Archaeology museum in Belgium

The Gallo-Roman Museum (Gallo-Romeins Museum, Musée Gallo-romain, Gallo-Römisches Museum) is an archeological museum in Tongeren. It is dedicated to the prehistorical times and Roman age of the region in South East Flanders. The museum was established in 1954 and received its modern building in 1994. In 2011, it was awarded as the European Museum of the Year.

==History==

In the 19th century the Royal History and Antiquarian Society of Tongeren had amassed a collection of archaeological discoveries from the area. Some of this collection was then displayed in the city from 1854. In 1937 the Provincial Museum opened in Hasselt where the most important pieces of the Tongeren collection were exhibited. In 1954 the Provincial Gallo-Roman Museum was opened in Tongeren.
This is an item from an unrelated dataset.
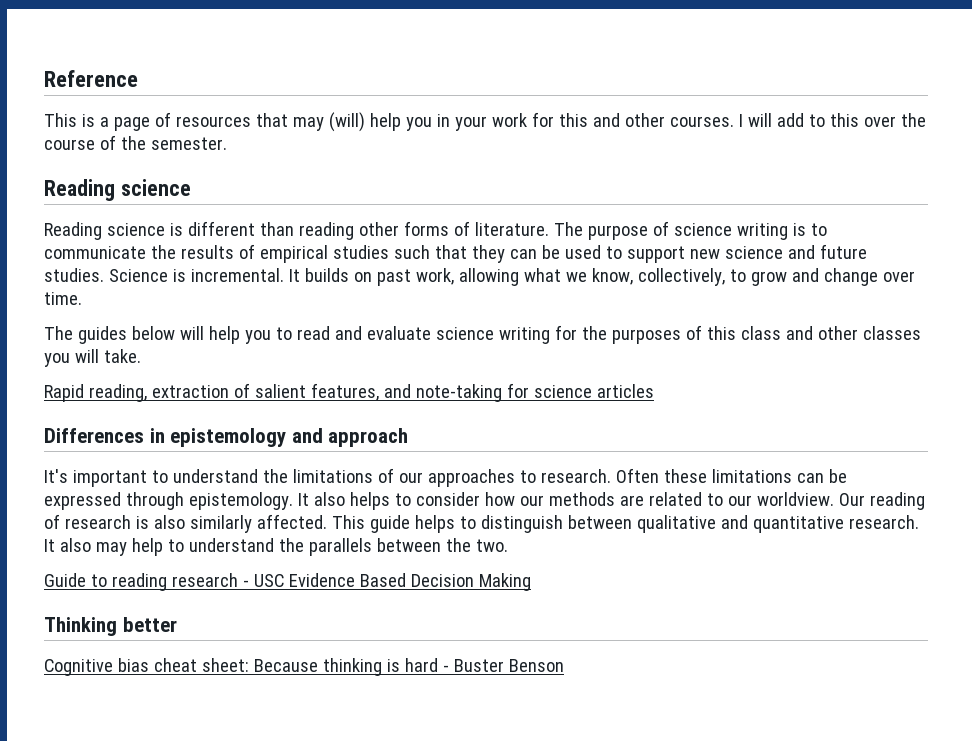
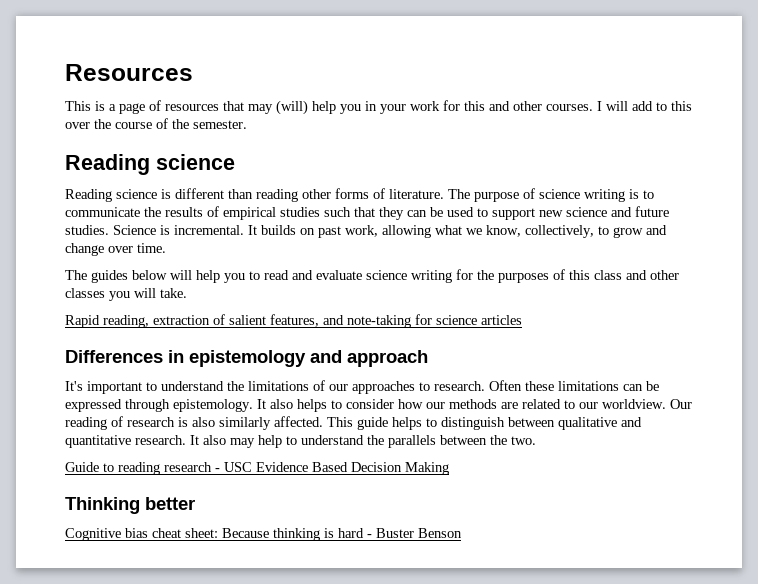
[44,70,138,87] Reference -> [65,64,193,81] Resources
The collection was expanded through donations and digs carried out by the museum itself and the Nationale Dienst voor Opgravingen (National Department for Excavations). After public pressure for a new home for the collection, a new building by architect Alfredo de Gregorio was opened in 1994. This new building with new and expanded exhibition areas resulted in an increase in the number of visitors. The site was further expanded in 2006.

The permanent exhibition starts with the first humanoids in the region, the Neanderthals. It presents following cultures of hunters and several waves of farmers. The third floor is dedicated to the Gallo-Roman culture located in Tongeren. The exhibition closes with the first signs of Christianity.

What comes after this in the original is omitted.